Your instructions
Take the line holding "NORWICH CITY HOME SHIRT K: 2" as the first line of the answer and the last line of the listing as its end; retype everything between exactly.

Records for processing
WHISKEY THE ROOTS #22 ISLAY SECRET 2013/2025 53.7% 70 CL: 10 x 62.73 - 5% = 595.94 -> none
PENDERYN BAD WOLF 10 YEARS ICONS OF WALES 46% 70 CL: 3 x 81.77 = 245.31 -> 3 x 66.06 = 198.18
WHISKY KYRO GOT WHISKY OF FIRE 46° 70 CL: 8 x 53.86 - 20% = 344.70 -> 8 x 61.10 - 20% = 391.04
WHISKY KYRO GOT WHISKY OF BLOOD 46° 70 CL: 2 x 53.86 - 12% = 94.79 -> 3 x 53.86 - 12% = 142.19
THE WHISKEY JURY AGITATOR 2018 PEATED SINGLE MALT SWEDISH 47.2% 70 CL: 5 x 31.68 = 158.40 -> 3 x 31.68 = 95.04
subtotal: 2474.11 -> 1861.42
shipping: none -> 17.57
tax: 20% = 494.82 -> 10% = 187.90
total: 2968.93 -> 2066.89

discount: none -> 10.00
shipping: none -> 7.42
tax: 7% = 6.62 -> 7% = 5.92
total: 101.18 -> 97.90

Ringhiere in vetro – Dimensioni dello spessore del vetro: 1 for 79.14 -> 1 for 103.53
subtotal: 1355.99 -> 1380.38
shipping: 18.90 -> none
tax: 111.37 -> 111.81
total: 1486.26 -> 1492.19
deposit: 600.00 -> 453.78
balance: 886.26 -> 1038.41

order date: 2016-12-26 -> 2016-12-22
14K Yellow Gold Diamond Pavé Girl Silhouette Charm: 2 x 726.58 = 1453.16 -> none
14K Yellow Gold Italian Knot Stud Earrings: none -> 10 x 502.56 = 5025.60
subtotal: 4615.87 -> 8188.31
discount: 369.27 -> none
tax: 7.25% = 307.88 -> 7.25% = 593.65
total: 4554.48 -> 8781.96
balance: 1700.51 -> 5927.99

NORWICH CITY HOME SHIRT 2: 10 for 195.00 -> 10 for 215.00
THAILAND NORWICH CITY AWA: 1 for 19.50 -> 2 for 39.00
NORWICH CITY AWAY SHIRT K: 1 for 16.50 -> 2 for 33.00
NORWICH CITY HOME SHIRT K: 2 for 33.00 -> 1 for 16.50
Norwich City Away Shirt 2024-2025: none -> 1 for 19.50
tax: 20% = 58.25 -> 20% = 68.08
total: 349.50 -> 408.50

Answer to this task
NORWICH CITY HOME SHIRT K: 2 for 33.00 -> 1 for 16.50
Norwich City Away Shirt 2024-2025: none -> 1 for 19.50
tax: 20% = 58.25 -> 20% = 68.08
total: 349.50 -> 408.50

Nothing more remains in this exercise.